Ringneck may refer to:

 Australian ringneck, a parrot native to Australia
 Barbary dove or Ringneck dove, a domesticated dove species
 Diadophis punctatus or ringneck snake, found in North America
 Indian ringneck, a parrot native to India
 Liopeltis, a genus of snakes that includes the Malayan ringneck (L. tricolor)
 Ringneck pheasant, a bird found in Eurasia and North America
 Rose-ringed parakeet, a parakeet commonly kept as a pet
The Indian ring-necked parakeet is certainly not a modest bird, and does best with an active proprietor sidekick that won't hesitate to request what it needs! Indian ring-necks can likewise be very talkative.

COLOR 
Blue, Green

SIZE 
medium

Life expectancy 
As long as 30 years

SOUNDS 
Vocal communicator, Whistler

Communication 
SocialThe Indian ring-necked parakeet, likewise called the rose-winged parakeet, has been kept as a pet for quite a long time and stays a most loved buddy bird today. A gave proprietor will really do best with this unstable bird that requires a lot of thoughtfulness regarding stay tame. In any case, the Indian ring-necked will appeal and joy the individual who finds opportunity to see the value in its different characteristics — a fun loving extravagance and a noteworthy talking skill.

Local District/Normal Habitat 
As its name recommends, the Indian ring-necked parakeet begins from India, where it is as yet tracked down wild in extraordinary amounts, even in metropolitan regions.

Care and Taking care of Indian ring-necked parakeets 
Indian ring-necked parakeets are delicate birds that need bunches of play endlessly break of the enclosure to stay blissful; on the off chance that not, anticipate that your bird should foster masochist problems that many be undeniably challenging to invert.
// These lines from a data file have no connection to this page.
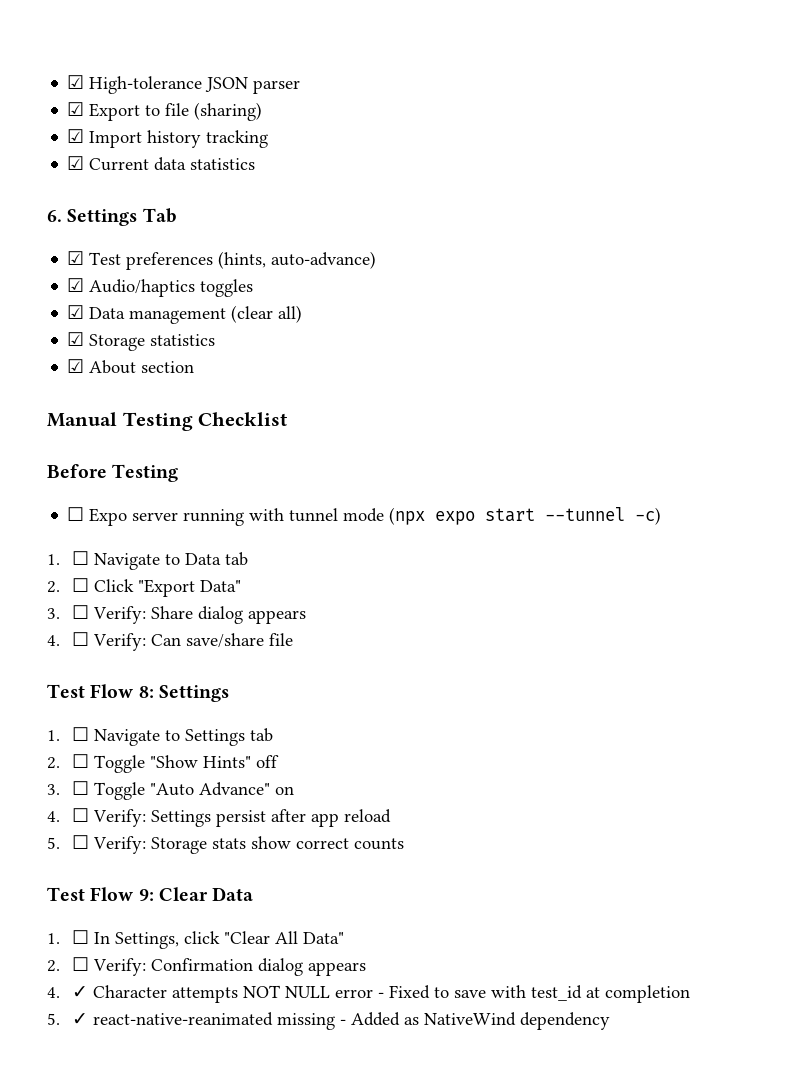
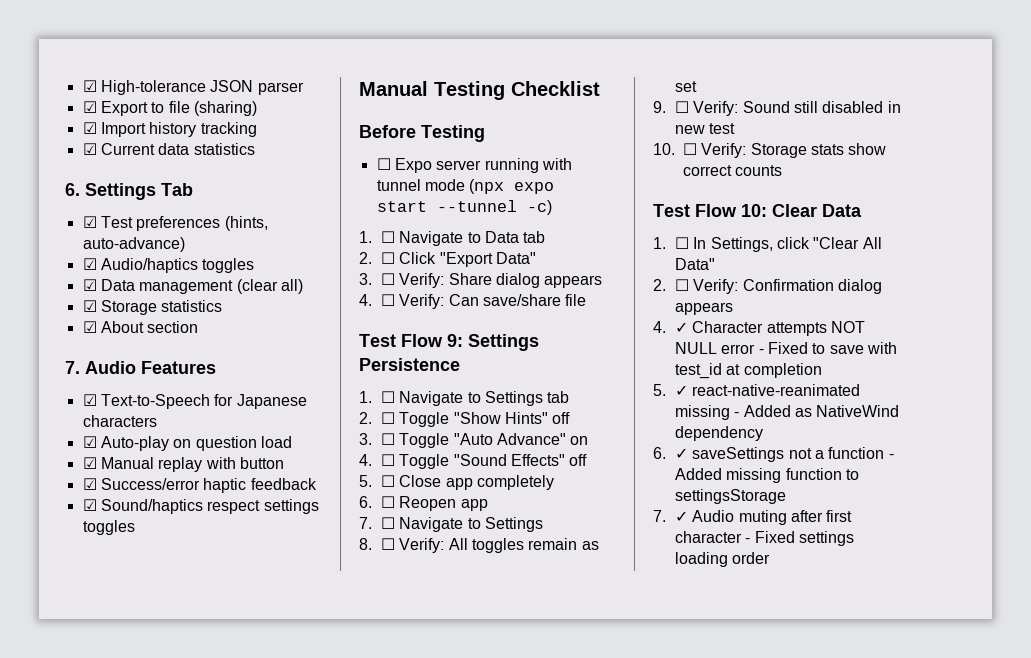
+ 7. Audio Features
+ ☑ Text-to-Speech for Japanese characters
+ ☑ Auto-play on question load
+ ☑ Manual replay with button
+ ☑ Success/error haptic feedback
+ ☑ Sound/haptics respect settings toggles
- Test Flow 8: Settings
+ Test Flow 9: Settings Persistence
- 4. ☐ Verify: Settings persist after app reload
- 5. ☐ Verify: Storage stats show correct counts
+ 4. ☐ Toggle "Sound Effects" off
+ 5. ☐ Close app completely
+ 6. ☐ Reopen app
+ 7. ☐ Navigate to Settings
+ 8. ☐ Verify: All toggles remain as set
+ 9. ☐ Verify: Sound still disabled in new test
+ 10. ☐ Verify: Storage stats show correct counts
- Test Flow 9: Clear Data
+ Test Flow 10: Clear Data
+ 6. ✓ saveSettings not a function - Added missing function to settingsStorage
+ 7. ✓ Audio muting after first character - Fixed settings loading order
Due to the long tail, Indian ring necks need a bigger enclosure than one more bird of a similar relative size. Ring necks love their toys, and will hold tight them and throw them around the enclosure, so make certain to have loads of toys close by to supplant the ones your bird obliterates — this kind of annihilation is a typical, solid piece of being a sidekick bird. In the event that you can deal with a reasonable plan of prattling, some of it ear-piercing, and you have the opportunity and energy to enjoy with this lovely bird, consider inviting an Indian ring-necked parakeet into your loved ones.

Indian ring necks will quite often have great cravings. Likewise with any bird, try to take care of a decent, nutritious eating routine that incorporates pellets, natural product, veggies, and sound table food varieties. This way you should rest assured that your bird is sustained and won't become exhausted with his eating regimen. Nutri-Berries, Avi-Cakes, and Premium Day to day Diet are a portion of the Lafeber food varieties that offer ideal sustenance that empowers communication.

These birds are accounted for to live for in excess of 30 years.Personality and Conduct

Indian ring-necked parakeets can make sweet, tame pets yet won't remain so whenever ignored. Whenever played with each and every day, these birds can be adoring, faithful friends. Whenever dismissed, you can have a biter on your hands. These probably won't be the best birds for youngsters, as ring necks will generally be delicate to upheaval, including night fears (flailing uncontrollably the enclosure during the night as though alarmed). Ring-necked parakeets are not bashful birds, and will in all actuality do best with an active proprietor sidekick that won't hesitate to request what it needs!

Discourse and Sound 
These are effusive birds, particularly when they figure out how to talk. You might have a great time hearing your Indian ring-necked says its initial not many words, and afterward without further ado understand that he will not quiet down! Be cautious what you show him, since you will be hearing it noisily and frequently for the majority, numerous years. They are extraordinary whistlers as well, yet attempt to show words and expressions prior to whistling, or your bird might fancy whistling over talking and never learn many words.

Wellbeing and Normal Circumstances 
Indian ring-necked parakeets are somewhat solid birds; but they are powerless to Polyomavirus, pssitacosis, apergillosis and bacterial contaminations. Indian ring-necked parakeets are brilliant fliers and are fit for flying even after a new wing-feather trim, so time outside ought to be in an outfit or in a movement transporter to keep them from taking off.

The Indian ring-necked parakeet is 16 inches long and is accessible in different transformations originating from the designate green bird, including blue, yellow, pied, pale skinned person and others. This bird is dimorphic, really intending that there are noticeable contrasts between the genders. The guys of this species have a particular ring around the neck at development, making them effectively perceivable from females. Dimorphism is perfect for reproducers, as no misstep can be made concerning's who in the couple-this makes for simple matching. The shade of these birds is the most striking-it appears to be nearly digitally embellished on, with the goal that you can scarcely recognize individual plumes.